<<<<

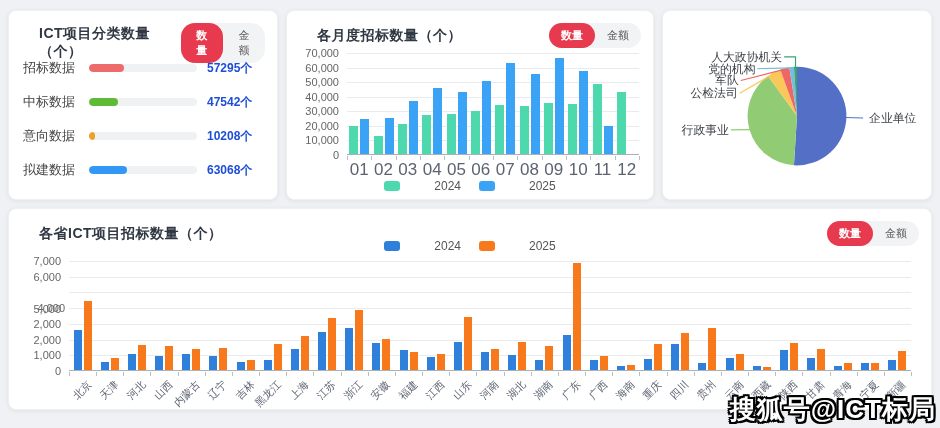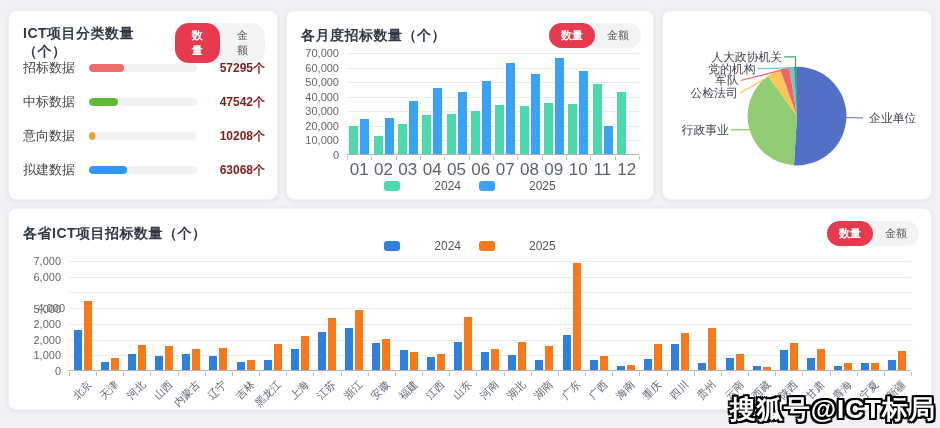--- a/index.html
+++ b/index.html
@@ -11,36 +11,36 @@
   }
   .panel {
     position:absolute; background:#fff; border-radius:8px;
     box-shadow:0 1px 5px rgba(0,0,0,.07); border:1px solid #f0f0f0;
   }
   #panel-category { left:8px;  top:10px;  width:270px; height:190px; }
   #panel-monthly  { left:286px; top:10px; width:368px; height:190px; }
   #panel-industry { left:662px; top:10px; width:270px; height:190px; }
   #panel-province { left:8px;  top:208px; width:924px; height:202px; }
 
-  .panel-header { display:flex; justify-content:space-between; align-items:center; padding:12px 12px 0 14px; }
+  .panel-header { display:flex; justify-content:space-between; align-items:center; padding:12px 12px 0 30px; }
   .panel-title { font-size:14px; font-weight:bold; color:#303843; letter-spacing:.5px; }
 
   .toggle { display:inline-flex; background:#f2f3f5; border-radius:14px; align-items:center; }
   .toggle-btn { border:none; background:transparent; font-size:11px; color:#5c5c5c;
     padding:5px 12px; border-radius:14px; cursor:pointer; font-family:inherit; }
   .toggle-btn.active { background:#e83a4e; color:#fff; font-weight:bold; }
 
   
   .cat-list { position:absolute; left:14px; right:12px; top:40px; bottom:12px;
     display:flex; flex-direction:column; justify-content:space-around; }
   .cat-row { display:flex; align-items:center; }
   .cat-label { width:62px; font-size:13px; color:#444; flex:none; }
   .cat-track { flex:1; height:8px; background:#f0f1f2; border-radius:4px; overflow:hidden; margin:0 10px 0 4px; }
   .cat-fill { display:block; height:100%; border-radius:4px; }
-  .cat-value { width:58px; text-align:right; font-size:12px; font-weight:bold; color:#7f1d1d; flex:none; }
+  .cat-value { width:58px; font-size:12px; font-weight:bold; color:#1d4ed8; flex:none; }
 
   
   .chart-host { position:absolute; }
   .plot { position:absolute; border-bottom:1px solid #aab0b8; }
   .gridline { position:absolute; left:0; right:0; height:1px; background:#e9ebee; }
   .ylab { position:absolute; text-align:right; font-size:11px; color:#666; }
   .xtick { position:absolute; width:1px; height:4px; background:#b9bfc7; }
   .xlab { position:absolute; font-size:17px; color:#5c6370; }
   .xlab.rot { white-space:nowrap; transform:rotate(-45deg); transform-origin:100% 0; font-size:10.5px; }
   .bar { position:absolute; bottom:0; }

>>>>

* _What is required_: Copy out, from the records above, every line that holds the string "xlab".

* _Task result_:
   .xlab { position:absolute; font-size:17px; color:#5c6370; }
   .xlab.rot { white-space:nowrap; transform:rotate(-45deg); transform-origin:100% 0; font-size:10.5px; }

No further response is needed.